I love this time of year. March Madness hits its fever pitch coupled with vomiting and explosive diarrhea (ch-cha-cha) on Thursday, which conveniently and dangerously falls on St. Patrick's Day, and soon an army of brain-dead coeds will be flooding our beaches from all over with daddy's money to act like stupid drunken whores for our enjoyment. Ah, spring is here.

It also means that most back pockets will be filled with a sweat-stained, dirty, nappy folded up print-out of the tournament brackets for a half-assed method to the madness. Nobody's an expert, so everybody's an expert. Some blindly vote by seeds, some favor their alma mater or geography, some pick the coolest mascots or prettiest uniforms. Me? I break out the Ouija board and Jagermeister and ask my good buddy Pistol Pete in my lucky tighty-whities. The point is, all formulas are equally effective once the rubber hits the road and we're all winners. Except of course the bite-in-the-ass boss who actually expects you to be productive this week. Sorry, chief. I need a personal day to honor my Irish ancestors by inhaling green beer and sucker-punching a stranger while cheering on the underdogs I picked against. Let the games begin.

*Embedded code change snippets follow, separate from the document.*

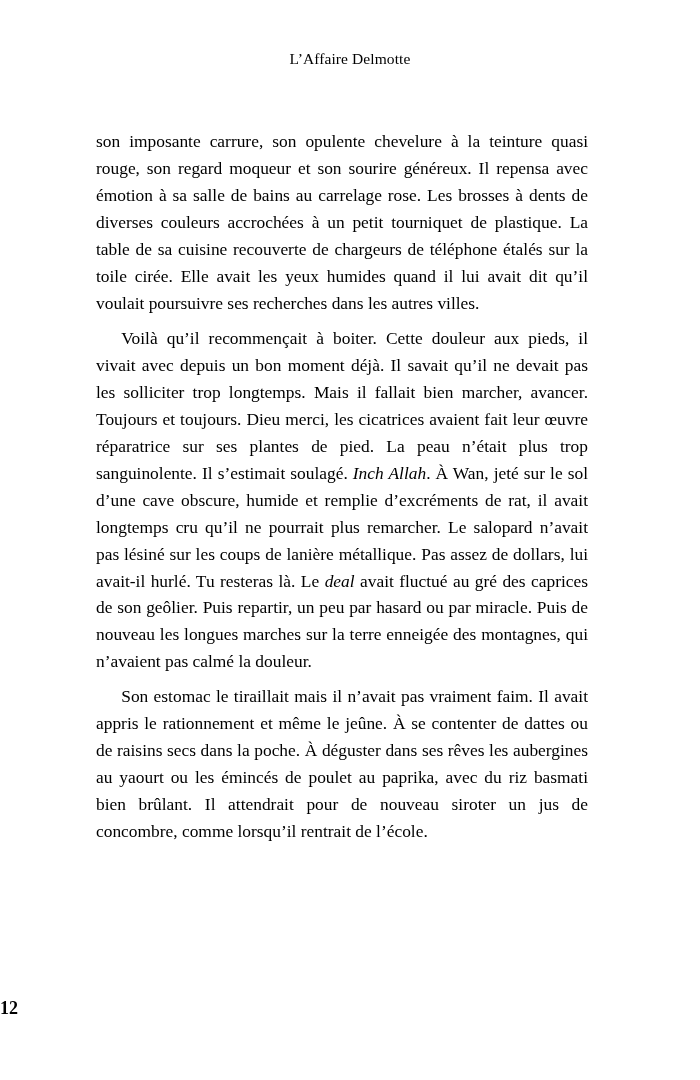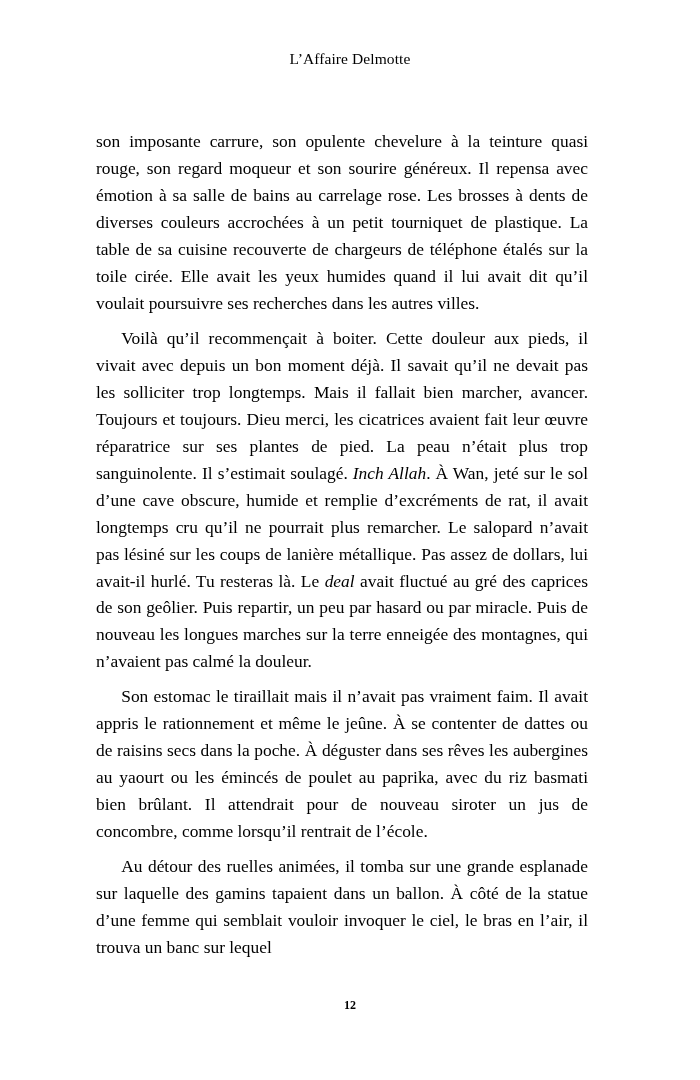--- a/index.html
+++ b/index.html
@@ -72,7 +72,6 @@
       <p>son imposante carrure, son opulente chevelure à la teinture quasi rouge, son regard moqueur et son sourire généreux. Il repensa avec émotion à sa salle de bains au carrelage rose. Les brosses à dents de diverses couleurs accrochées à un petit tourniquet de plastique. La table de sa cuisine recouverte de chargeurs de téléphone étalés sur la toile cirée. Elle avait les yeux humides quand il lui avait dit qu’il voulait poursuivre ses recherches dans les autres villes.</p>
       <p class="indent">Voilà qu’il recommençait à boiter. Cette douleur aux pieds, il vivait avec depuis un bon moment déjà. Il savait qu’il ne devait pas les solliciter trop longtemps. Mais il fallait bien marcher, avancer. Toujours et toujours. Dieu merci, les cicatrices avaient fait leur œuvre réparatrice sur ses plantes de pied. La peau n’était plus trop sanguinolente. Il s’estimait soulagé. <em>Inch Allah</em>. À Wan, jeté sur le sol d’une cave obscure, humide et remplie d’excréments de rat, il avait longtemps cru qu’il ne pourrait plus remarcher. Le salopard n’avait pas lésiné sur les coups de lanière métallique. Pas assez de dollars, lui avait-il hurlé. Tu resteras là. Le <em>deal</em> avait fluctué au gré des caprices de son geôlier. Puis repartir, un peu par hasard ou par miracle. Puis de nouveau les longues marches sur la terre enneigée des montagnes, qui n’avaient pas calmé la douleur.</p>
       <p class="indent">Son estomac le tiraillait mais il n’avait pas vraiment faim. Il avait appris le rationnement et même le jeûne. À se contenter de dattes ou de raisins secs dans la poche. À déguster dans ses rêves les aubergines au yaourt ou les émincés de poulet au paprika, avec du riz basmati bien brûlant. Il attendrait pour de nouveau siroter un jus de concombre, comme lorsqu’il rentrait de l’école.</p>
-      <p class="indent">Au détour des ruelles animées, il tomba sur une grande esplanade sur laquelle des gamins tapaient dans un ballon. À côté de la statue d’une femme qui semblait vouloir invoquer le ciel, le bras en l’air, il trouva un banc sur lequel</p>
     </div>
 
   <div class="folio">12</div>

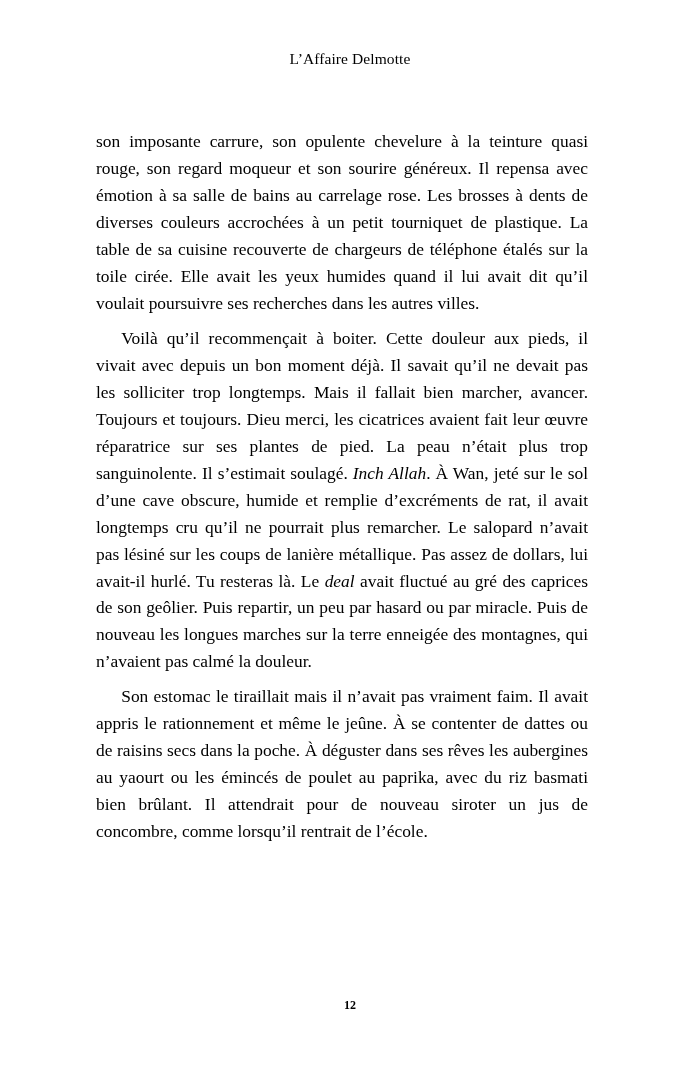--- a/index.html
+++ b/index.html
@@ -56,8 +56,8 @@
     top: 998px;
     left: 0;
     width: 700px;
-    text-align: center;
-    font-size: 12px;
+    text-align: left;
+    font-size: 18px;
     font-weight: bold;
   }
 </style>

Meanwhile, despite two extensions and an attempt at a compromise, the players' union decided to decertify and sue the NFL's 32 individual franchises in a sad attempt to divide and conquer with an antitrust something-or-other (yawn…excuse me), further indicating a looming lockout for the 2011 season and irritating the rest of us. My final take on the subject is this, and listen up. There are three parties involved; players, owners and fans. Two out of three of us can live without NFL football. The rest of you will have to scramble to find your college transcripts and figure out just what the hell you're supposed to do with a Criminology degree with a minor in Ballroom Dancing (pictured left). I think the Chancellor of Texas Tech said it best during the Mike Leach wackiness.

"If you sue your superiors, it won't end well."

Time to dust off my old high school cup and supporter. Almost scab time. I was on the Tampa Bay Storm for six hours ya know, or the exact amount of time before the first cut. But I was out there!

Effective immediately, Auburn University dismissed four football players who were suspects in an armed robbery Friday. The four engineering majors apparently entered a residence…just seeing if you were paying attention. The four worthless turds apparently entered a residence sporting a handgun and stole unnamed personal property recovered after the arrest. Ah, reminds me of my days in college and all the shenanigans I pulled, like skipping class, upside-down margaritas and making out with the chubby chick on the dance floor after last call. Don't recall ever robbing anybody at gunpoint, though. Eh, it's probably because I'm an old fuddy-duddy. I'll bet it's just as popular today as getting crabs in my time (um, from sharing a beach towel).

America's latest failed foreign-exchange experiment David Beckham and his robot wife Victoria (Posh Spice) are expecting a baby daughter. The Beckhams, if you recall, hit the LA scene in 2007 to an inexplicable media frenzy aimed at bringing soccer popularity to the US. Much like the metric system, the hype was as artificial as Victoria's boobs and disappeared faster than you could say soccer sucks.

Quicker Hits: In a Yahoo! Sports interview, Vikings RB Adrian Peterson called the NFL's arrangement with the players "modern-day slavery" (I really need to watch Roots again. I swear I must have missed something. I completely forgot the awesome parts. Maybe it was the OJ Simpson scene); Syracuse basketball walk-on Donovan McNabb (yes, that McNabb) will be a CSN analyst during the first round of the NCAA tournament (Rex Grossman will be standing by when Donovan pulls a groin again); And finally, recently after saying "chicken shit" live on ESPN's College Gameday, former basketball coach Bobby Knight was caught with his head down and apparently asleep as the cameras cut to him via satellite for an interview on the Mike Francesca Show on the YES Network (I flip to the YES Network when I'm having trouble sleeping too. Hey-oh!)